◆ HOW TO COMPLETE THIS TASK:
Your output should be the lines below from the one holding "html: <div> <div>" through the one holding "html: none ->", transcribed exactly, with no pictures.

◆ RECORDS FOR THIS TASK:
_ _ _ _ _ _ _

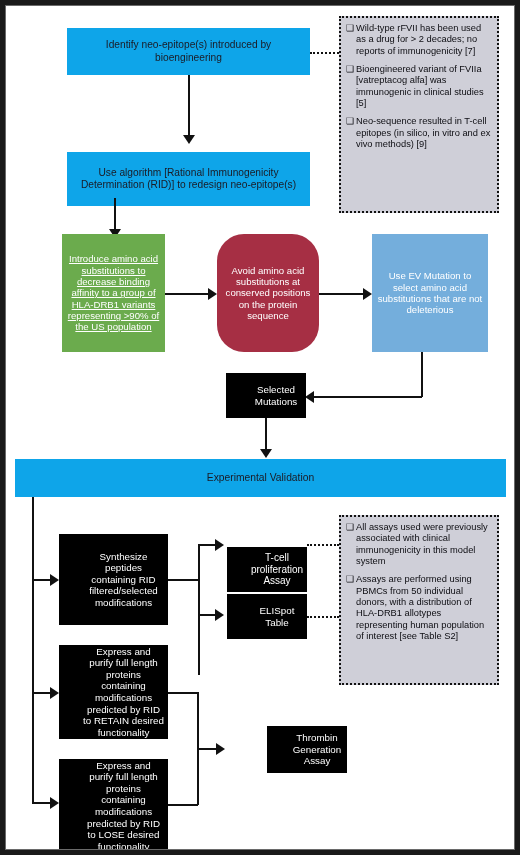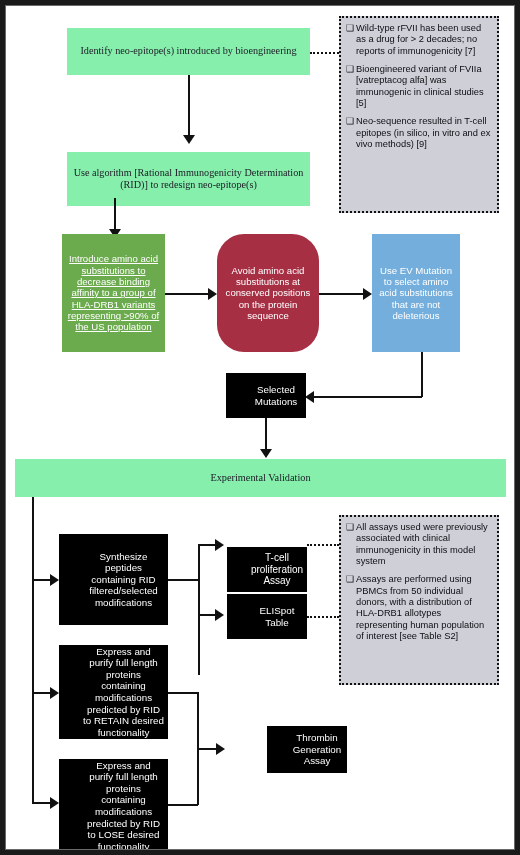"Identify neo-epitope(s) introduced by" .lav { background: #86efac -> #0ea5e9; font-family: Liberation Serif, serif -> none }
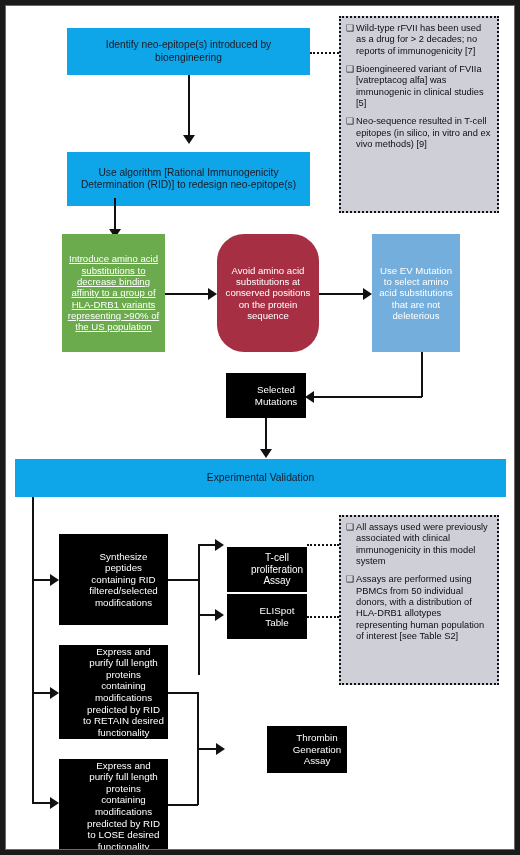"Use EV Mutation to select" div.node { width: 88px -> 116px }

_ _ _ _ _ _ _

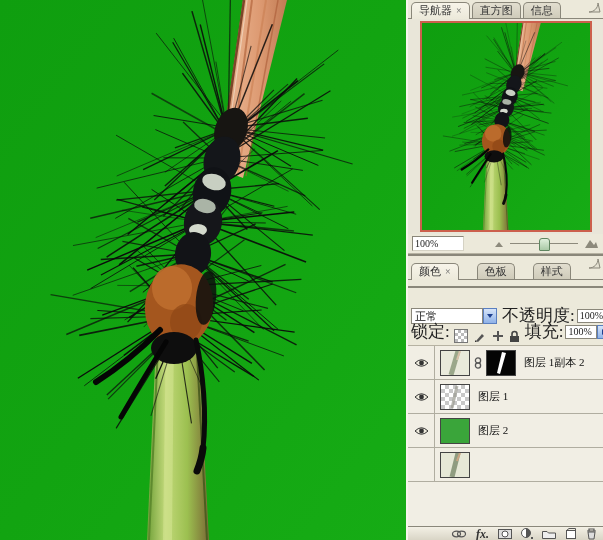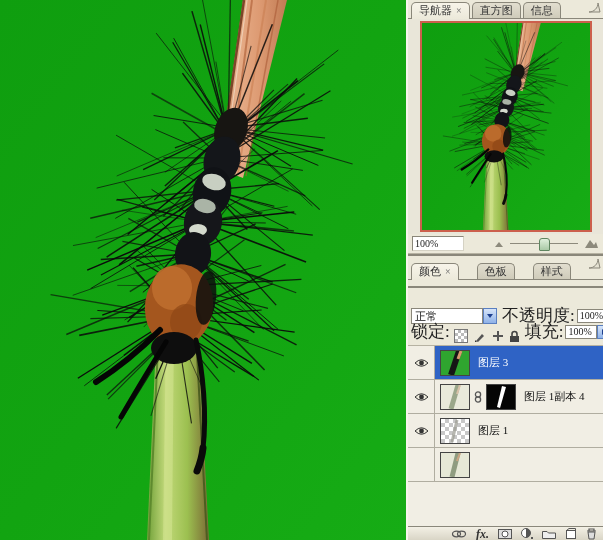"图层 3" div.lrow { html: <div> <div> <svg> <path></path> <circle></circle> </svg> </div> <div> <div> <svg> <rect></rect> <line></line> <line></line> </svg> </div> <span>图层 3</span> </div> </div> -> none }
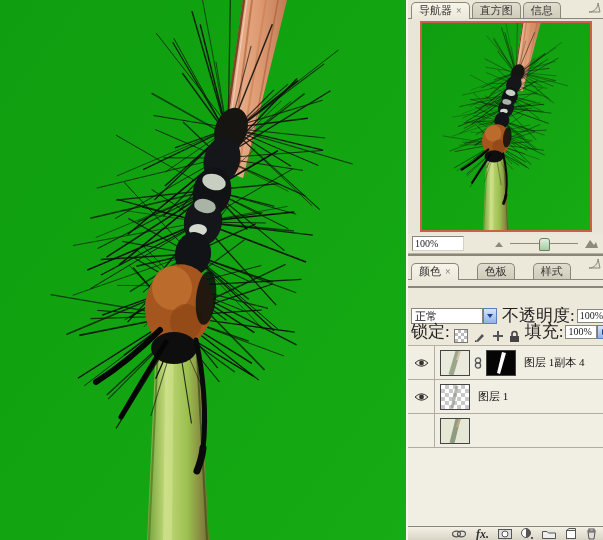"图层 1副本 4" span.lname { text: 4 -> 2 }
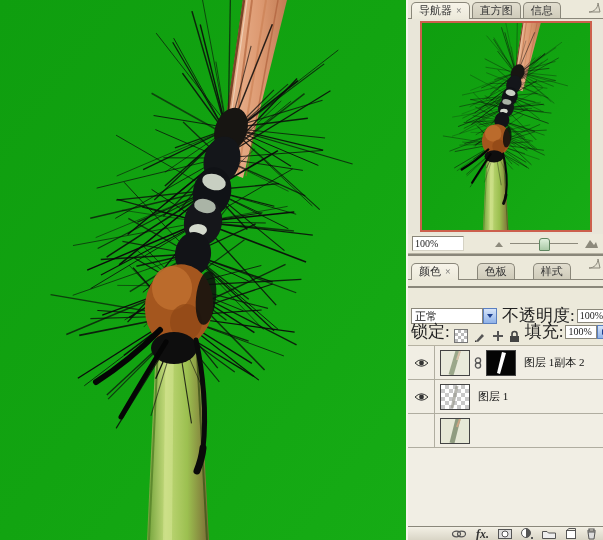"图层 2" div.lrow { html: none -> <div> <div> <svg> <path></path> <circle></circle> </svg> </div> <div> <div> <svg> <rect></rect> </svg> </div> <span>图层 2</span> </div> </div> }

_ _ _ _ _ _ _

◆ RESPONSE TO THIS TASK:
"图层 3" div.lrow { html: <div> <div> <svg> <path></path> <circle></circle> </svg> </div> <div> <div> <svg> <rect></rect> <line></line> <line></line> </svg> </div> <span>图层 3</span> </div> </div> -> none }
"图层 1副本 4" span.lname { text: 4 -> 2 }
"图层 2" div.lrow { html: none -> <div> <div> <svg> <path></path> <circle></circle> </svg> </div> <div> <div> <svg> <rect></rect> </svg> </div> <span>图层 2</span> </div> </div> }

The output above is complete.